Notwendige Umgestaltung des Flächentarifvertrages, um ihn als bewährtes Gestaltungsmittel für die Arbeitsbedingungen eines Industriezweiges fortzuentwickeln. Damit sollen Wettbewerbsposition und Sicherheit der Arbeitsplätze gewährleistet werden.

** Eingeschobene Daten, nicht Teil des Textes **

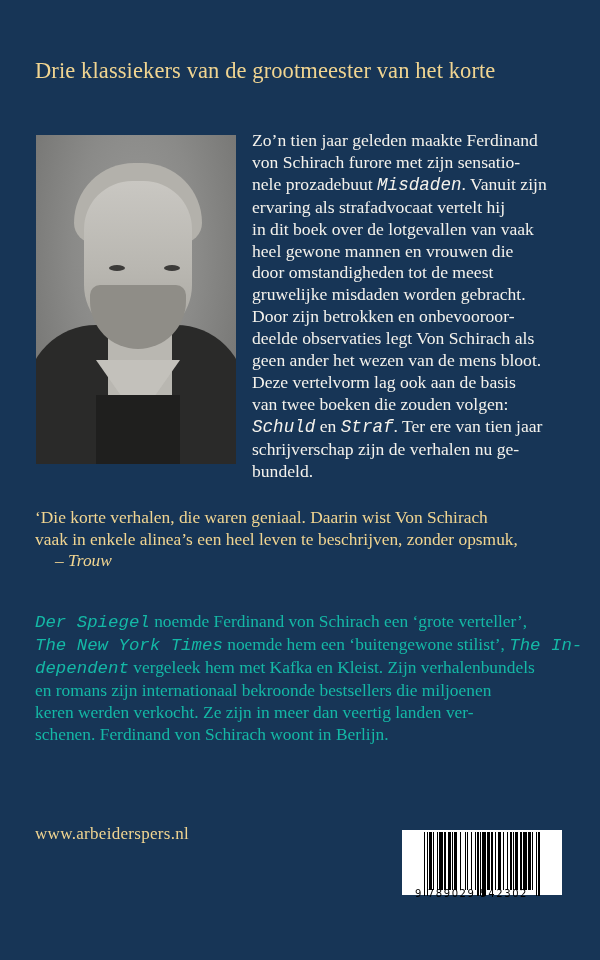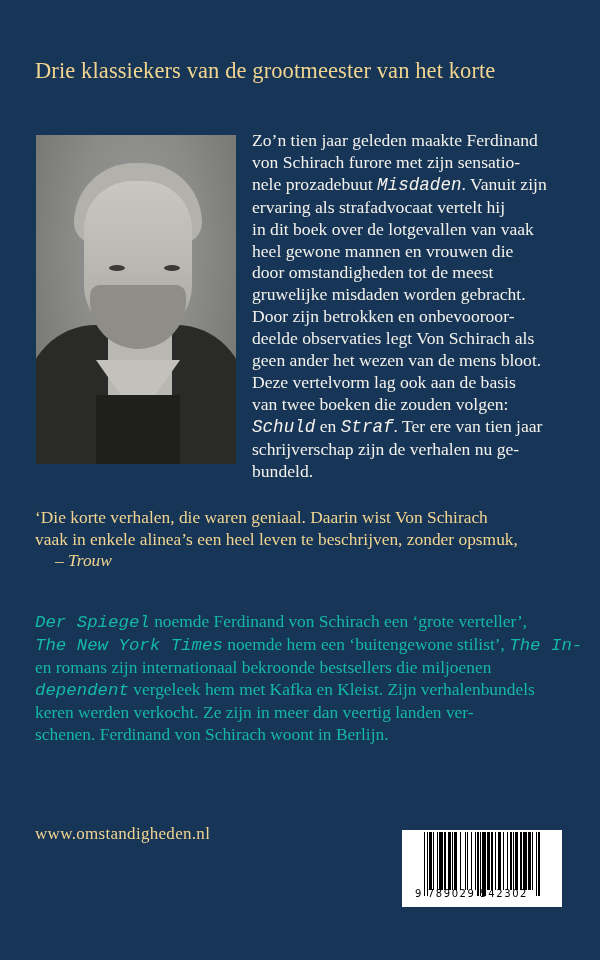--- a/index.html
+++ b/index.html
@@ -148,21 +148,21 @@
       font-family: "Liberation Serif", serif;
       font-size: 17px;
       color: #f1d591;
       letter-spacing: 0.3px;
     }
     .barcode-box {
       position: absolute;
       left: 402px;
       top: 830px;
       width: 160px;
-      height: 77px;
+      height: 65px;
       background: #ffffff;
       text-align: right;
     }
     .bars {
       position: absolute;
       left: 22px;
       top: 2px;
       width: 116px;
       height: 62px;
       display: flex;
@@ -229,27 +229,27 @@
 
   <blockquote class="quote">
     <span class="line">‘Die korte verhalen, die waren geniaal. Daarin wist Von Schirach</span>
     <span class="line">vaak in enkele alinea’s een heel leven te beschrijven, zonder opsmuk,</span>
     <span class="attribution">– Trouw</span>
   </blockquote>
 
   <div class="bio">
     <span class="line"><i>Der Spiegel</i><span> noemde Ferdinand von Schirach een ‘grote verteller’,</span></span>
     <span class="line"><i>The New York Times</i><span> noemde hem een ‘buitengewone stilist’, </span><i>The In-</i></span>
+    <span class="line"><i>dependent</i><span> vergeleek hem met Kafka en Kleist. Zijn verhalenbundels</span></span>
     <span class="line">en romans zijn internationaal bekroonde bestsellers die miljoenen</span>
-    <span class="line"><i>dependent</i><span> vergeleek hem met Kafka en Kleist. Zijn verhalenbundels</span></span>
     <span class="line">keren werden verkocht. Ze zijn in meer dan veertig landen ver-</span>
     <span class="line">schenen. Ferdinand von Schirach woont in Berlijn.</span>
   </div>
 
-  <div class="website">www.omstandigheden.nl</div>
+  <div class="website">www.arbeiderspers.nl</div>
 
   <div class="barcode-box">
     <div class="bars" id="bars">
         <span class=" guard" style="width: 1.27473px;"></span>
         <span class="g guard" style="width: 1.27473px;"></span>
         <span class=" guard" style="width: 1.27473px;"></span>
         <span class="g" style="width: 1.27473px;"></span>
         <span style="width: 2.54945px;"></span>
         <span class="g" style="width: 1.27473px;"></span>
         <span style="width: 1.27473px;"></span>

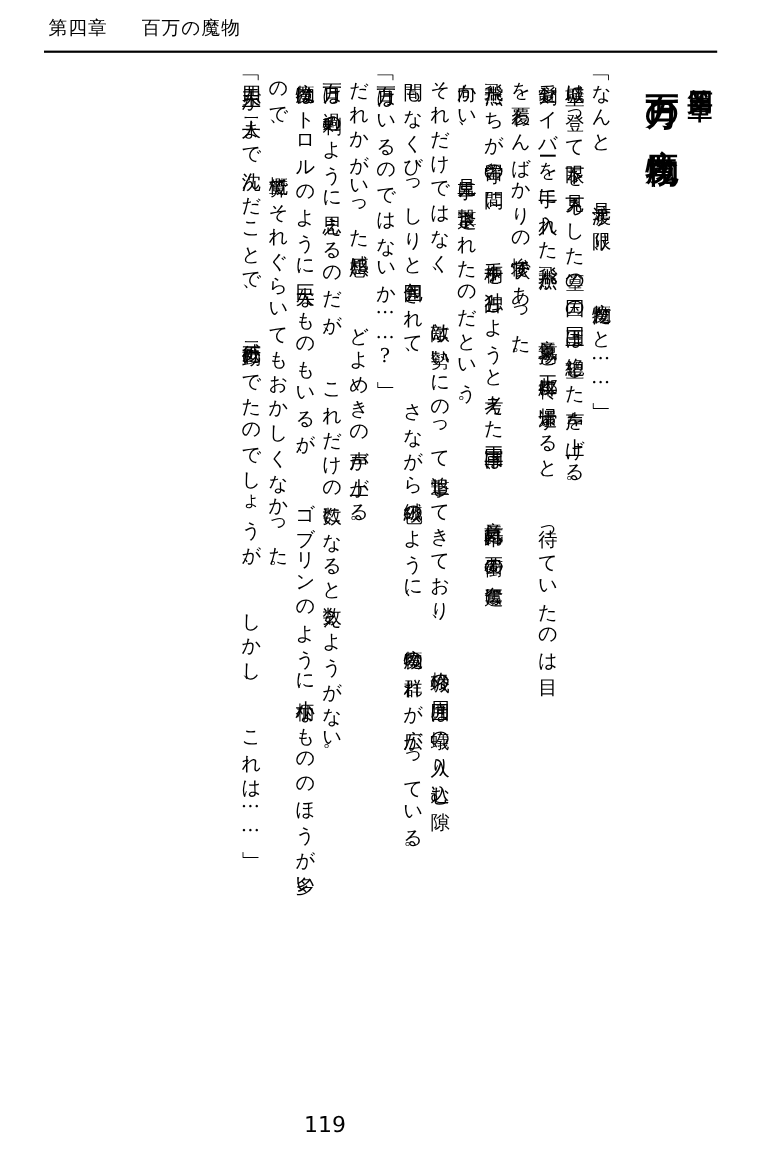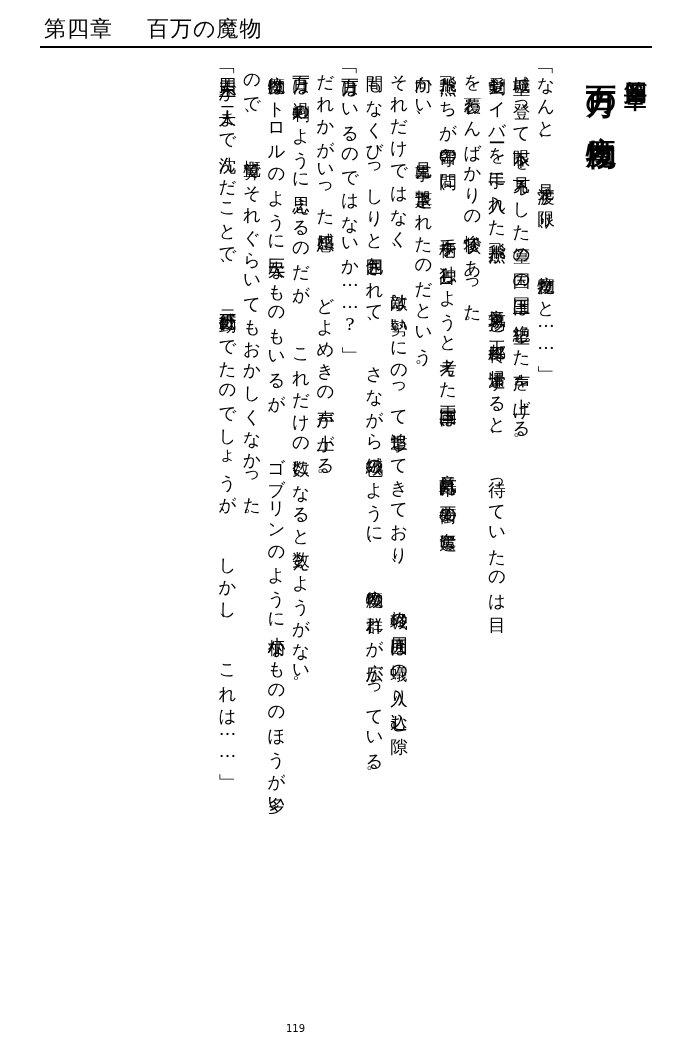--- a/index.html
+++ b/index.html
@@ -21,21 +21,21 @@
     inset: 0;
     width: 693px;
     height: 1050px;
   }
 
   
   .running-head {
     position: absolute;
     top: 14px;
     left: 44px;
-    font-size: 22px;
+    font-size: 17px;
     letter-spacing: 1px;
     white-space: nowrap;
     font-family: "DejaVu Serif", "Liberation Serif", serif;
   }
   .running-head .rh-sep {
     display: inline-block;
     width: 18px;
   }
 
   
@@ -96,21 +96,21 @@
     letter-spacing: 5px;
   }
 
   
   .page-number {
     position: absolute;
     bottom: 16px;
     left: 0;
     width: 591px;
     text-align: center;
-    font-size: 10px;
+    font-size: 20px;
     font-family: "DejaVu Sans", "Liberation Sans", sans-serif;
     margin-top: 20px;
   }
 </style>
 </head>
 <body>
 
 <div class="page">
 
   <div class="running-head">

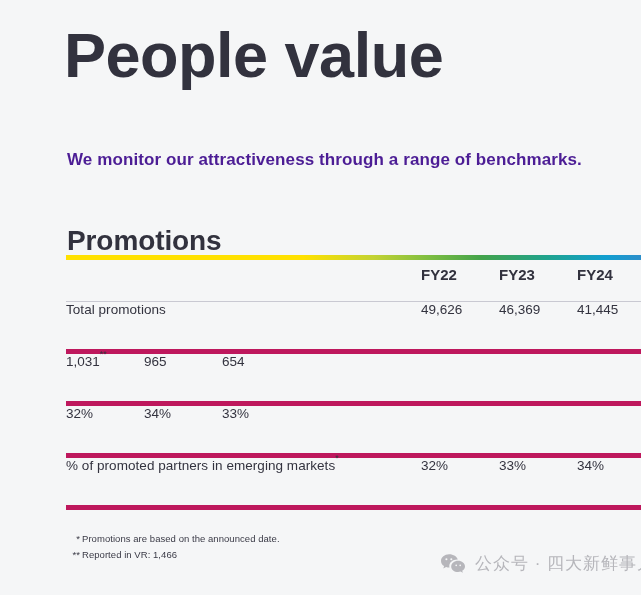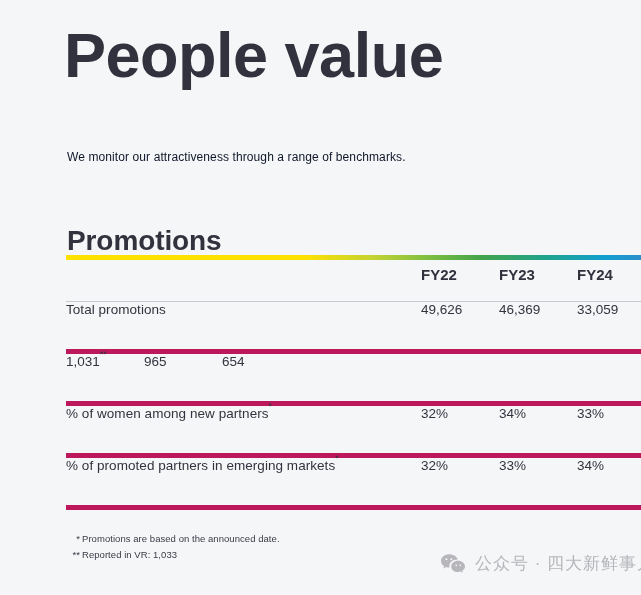--- a/index.html
+++ b/index.html
@@ -35,23 +35,23 @@
     letter-spacing: -0.5px;
     line-height: 1.05;
     color: #32323e;
     white-space: nowrap;
   }
 
   .hero-subtitle {
     position: absolute;
     left: 25px;
     top: 150px;
-    font-size: 12px;
-    font-weight: 400;
-    color: #0f172a;
+    font-size: 17px;
+    font-weight: 700;
+    color: #4c1d95;
     letter-spacing: 0.1px;
     white-space: nowrap;
   }
 
   
   .section-heading {
     position: absolute;
     left: 25px;
     top: 225px;
     font-size: 28px;
@@ -190,52 +190,51 @@
       <div class="cell-label"></div>
       <div class="cell-val">FY22</div>
       <div class="cell-val">FY23</div>
       <div class="cell-val">FY24</div>
     </div>
 
     <div class="tr tr-body">
       <div class="cell-label"><span>Total promotions</span><sup></sup></div>
       <div class="cell-val"><span>49,626</span><sup></sup></div>
       <div class="cell-val"><span>46,369</span><sup></sup></div>
-      <div class="cell-val"><span>33,059</span><sup></sup></div>
+      <div class="cell-val"><span>41,445</span><sup></sup></div>
     </div>
 
     <div class="tr tr-body">
       <div class="cell-val"><span>1,031</span><sup>**</sup></div>
       <div class="cell-val"><span>965</span><sup></sup></div>
       <div class="cell-val"><span>654</span><sup></sup></div>
     </div>
 
     <div class="tr tr-body">
-      <div class="cell-label"><span>% of women among new partners</span><sup>*</sup></div>
       <div class="cell-val"><span>32%</span><sup></sup></div>
       <div class="cell-val"><span>34%</span><sup></sup></div>
       <div class="cell-val"><span>33%</span><sup></sup></div>
     </div>
 
     <div class="tr tr-body">
       <div class="cell-label"><span>% of promoted partners in emerging markets</span><sup>*</sup></div>
       <div class="cell-val"><span>32%</span><sup></sup></div>
       <div class="cell-val"><span>33%</span><sup></sup></div>
       <div class="cell-val"><span>34%</span><sup></sup></div>
     </div>
   </div>
 
   <div class="footnotes">
     <div class="footnote">
       <span class="fn-mark">*</span>
       <span>Promotions are based on the announced date.</span>
     </div>
     <div class="footnote">
       <span class="fn-mark">**</span>
-      <span>Reported in VR: 1,033</span>
+      <span>Reported in VR: 1,466</span>
     </div>
   </div>
 
   <div class="watermark">
     <svg class="wechat-icon" viewBox="0 0 26 22">
       <path d="M9.1 1.2C4.6 1.2 1 4.2 1 7.9c0 2.1 1.2 4 3.1 5.2l-.8 2.4 2.8-1.4c1.2.4 2.1.5 3 .5h.5c-.2-.5-.3-1.1-.3-1.7 0-3.6 3.5-6.5 7.9-6.5h.6C17 3.7 13.5 1.2 9.1 1.2z" fill="#b6b6bb"></path>
       <circle cx="6.4" cy="6.2" r="1.05" fill="#f5f6f7"></circle>
       <circle cx="11.3" cy="6.2" r="1.05" fill="#f5f6f7"></circle>
       <path d="M25 13.4c0-3.1-3.1-5.6-6.9-5.6s-6.9 2.5-6.9 5.6 3.1 5.6 6.9 5.6c.8 0 1.6-.1 2.4-.4l2.4 1.2-.7-2c1.7-1 2.8-2.6 2.8-4.4z" fill="#b6b6bb"></path>
       <circle cx="16.2" cy="12.3" r="0.85" fill="#f5f6f7"></circle>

Bei Aufrechterhaltung der Gestaltung von Mindestarbeitsbedingungen sollen Regelungsdichte und Regelungstiefe von Flächentarifverträgen zu Gunsten einer betriebsnäheren, flexiblen Anwendungsmöglichkeit zurückgenommen werden.
Dies betrifft insbesondere Regelungen der Arbeitszeit, Arbeitsbewertung, Arbeitsvergütung (auch erfolgsabhängig) und Arbeitsorganisation. Dabei sollen die Betriebsparteien im Wege tariflicher Betriebsöffnungsklauseln auch die Möglichkeit haben, qualitative und quantitative betriebsspezifische Regelungen zu treffen (sog. Betriebsklausel). Neue Verfahren der Konfliktvermeidung und Konfliktlösung sollen die Verhandlungsdauer verkürzen und ggf. Arbeitskampfmaßnahmen vermeiden helfen.

Flächentarifverträge in ihrer ordnungspolitischen, den Arbeitsfrieden für den ganzen Wirtschaftszweig bewahrenden Funktion sollen auch für bislang nicht tarifgebundene Unternehmen attraktiv werden.